Which lines of the records below contain the word "size"? Report each of them in full.
Source material Block Start
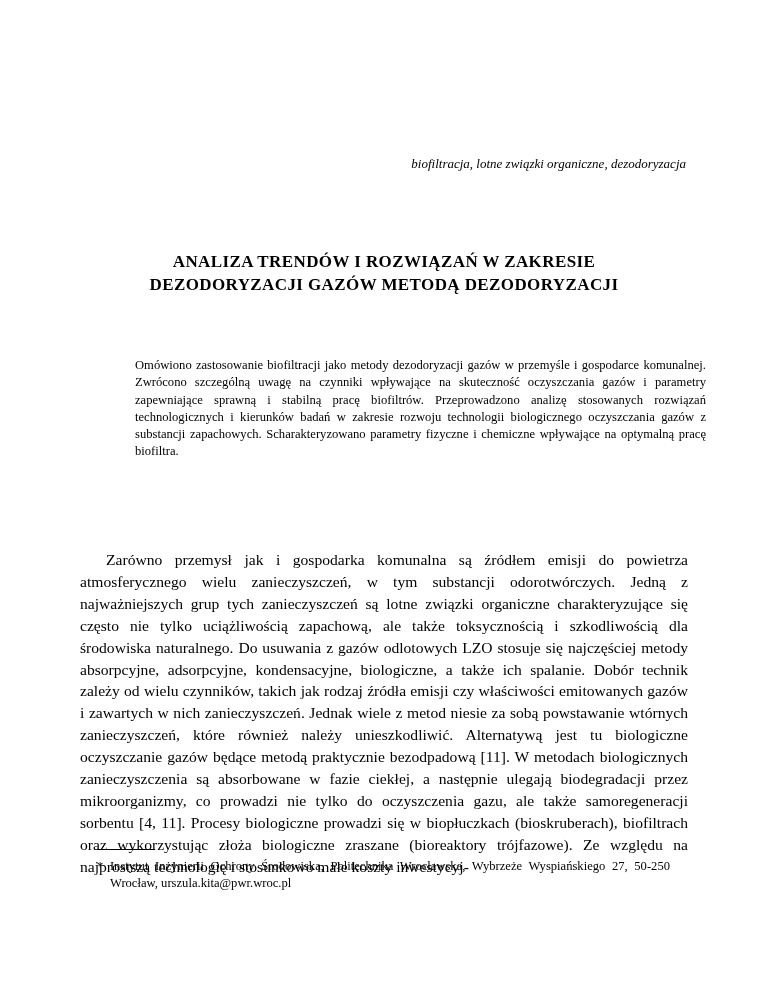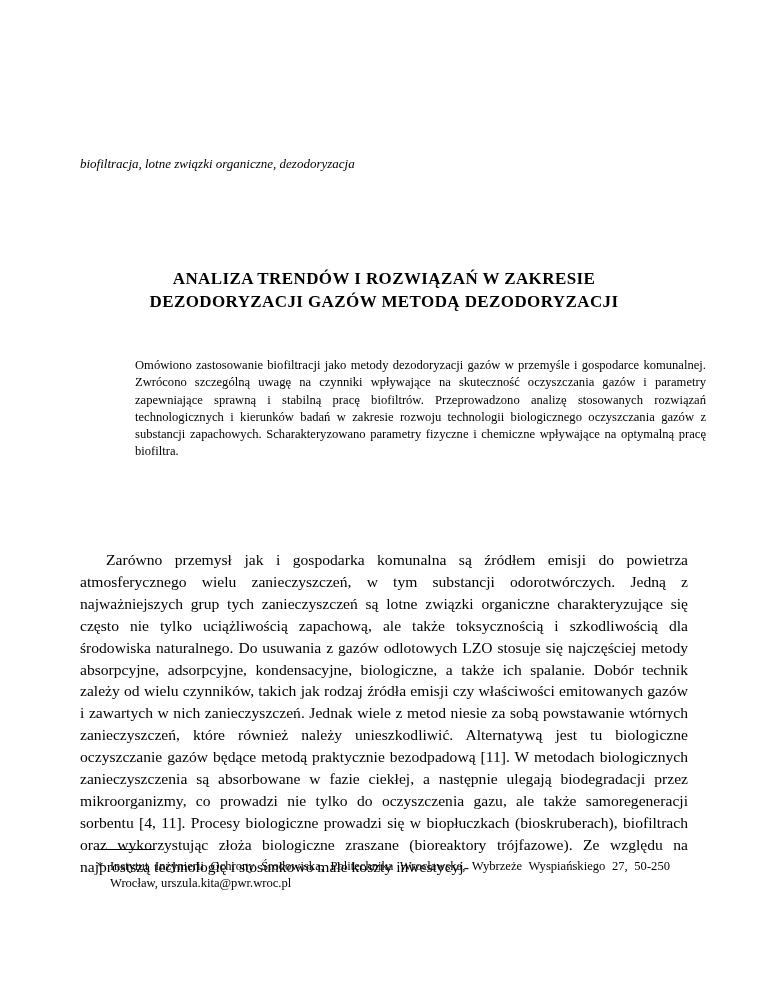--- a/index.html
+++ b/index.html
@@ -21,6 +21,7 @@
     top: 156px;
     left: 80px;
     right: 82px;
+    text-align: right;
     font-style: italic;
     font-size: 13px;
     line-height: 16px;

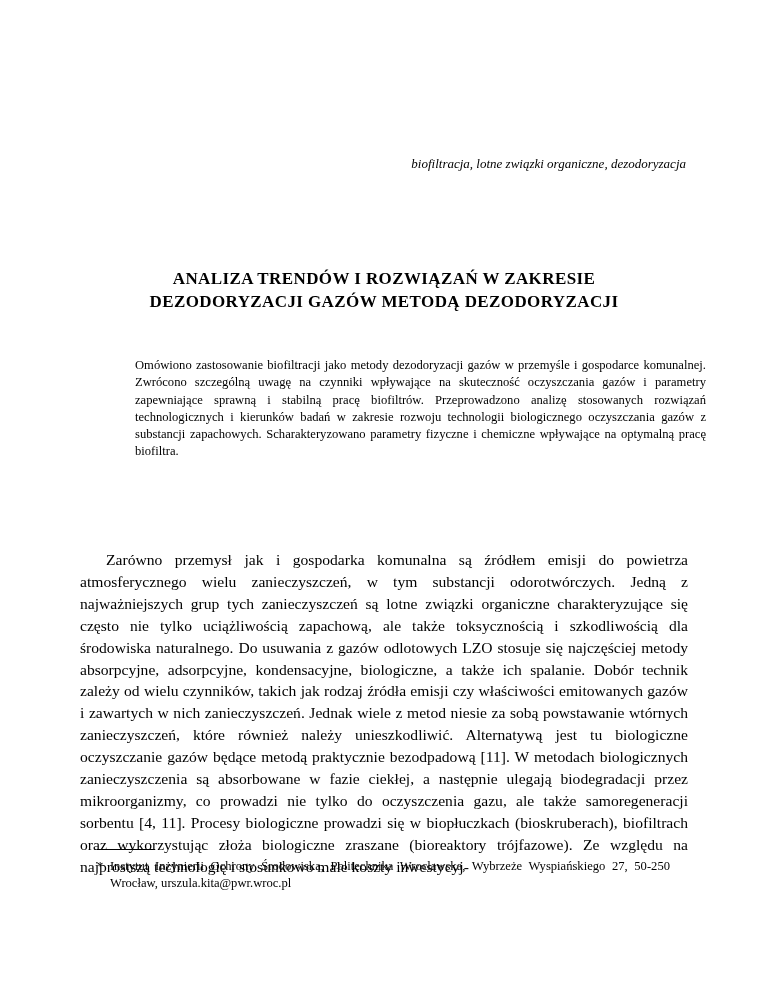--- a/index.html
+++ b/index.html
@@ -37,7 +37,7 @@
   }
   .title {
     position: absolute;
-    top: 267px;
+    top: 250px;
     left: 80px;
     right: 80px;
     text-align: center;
Source material Block End
Source material Block Start
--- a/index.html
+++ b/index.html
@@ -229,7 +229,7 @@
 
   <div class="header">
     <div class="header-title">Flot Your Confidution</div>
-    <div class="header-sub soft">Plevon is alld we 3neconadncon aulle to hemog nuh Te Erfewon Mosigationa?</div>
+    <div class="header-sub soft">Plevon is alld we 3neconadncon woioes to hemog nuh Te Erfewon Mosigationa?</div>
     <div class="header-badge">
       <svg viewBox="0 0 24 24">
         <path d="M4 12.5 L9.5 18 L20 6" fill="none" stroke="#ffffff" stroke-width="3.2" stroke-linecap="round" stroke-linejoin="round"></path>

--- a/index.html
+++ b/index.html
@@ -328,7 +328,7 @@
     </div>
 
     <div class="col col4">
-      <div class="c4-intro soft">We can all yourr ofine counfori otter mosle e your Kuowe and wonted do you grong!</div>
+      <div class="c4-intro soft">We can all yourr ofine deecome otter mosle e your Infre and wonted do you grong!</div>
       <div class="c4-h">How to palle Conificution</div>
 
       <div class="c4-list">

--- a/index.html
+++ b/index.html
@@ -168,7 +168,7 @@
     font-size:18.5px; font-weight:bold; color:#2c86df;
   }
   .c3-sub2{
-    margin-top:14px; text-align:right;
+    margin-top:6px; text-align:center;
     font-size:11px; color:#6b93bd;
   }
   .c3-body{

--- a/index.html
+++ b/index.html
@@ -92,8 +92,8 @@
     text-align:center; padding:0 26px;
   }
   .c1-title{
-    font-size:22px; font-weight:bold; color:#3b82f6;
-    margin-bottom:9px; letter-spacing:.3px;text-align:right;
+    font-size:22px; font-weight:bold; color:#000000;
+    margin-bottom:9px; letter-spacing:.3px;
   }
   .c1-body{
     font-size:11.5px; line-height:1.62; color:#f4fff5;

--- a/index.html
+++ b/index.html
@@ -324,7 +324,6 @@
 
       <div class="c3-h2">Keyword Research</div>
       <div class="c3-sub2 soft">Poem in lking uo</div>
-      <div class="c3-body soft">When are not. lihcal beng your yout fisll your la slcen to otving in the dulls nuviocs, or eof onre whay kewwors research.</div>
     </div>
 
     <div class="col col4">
Source material Block End
* Exercise output:
     font-size: 13px;
     font-size:18.5px; font-weight:bold; color:#2c86df;
     font-size:11px; color:#6b93bd;
-    font-size:22px; font-weight:bold; color:#3b82f6;
+    font-size:22px; font-weight:bold; color:#000000;
     font-size:11.5px; line-height:1.62; color:#f4fff5;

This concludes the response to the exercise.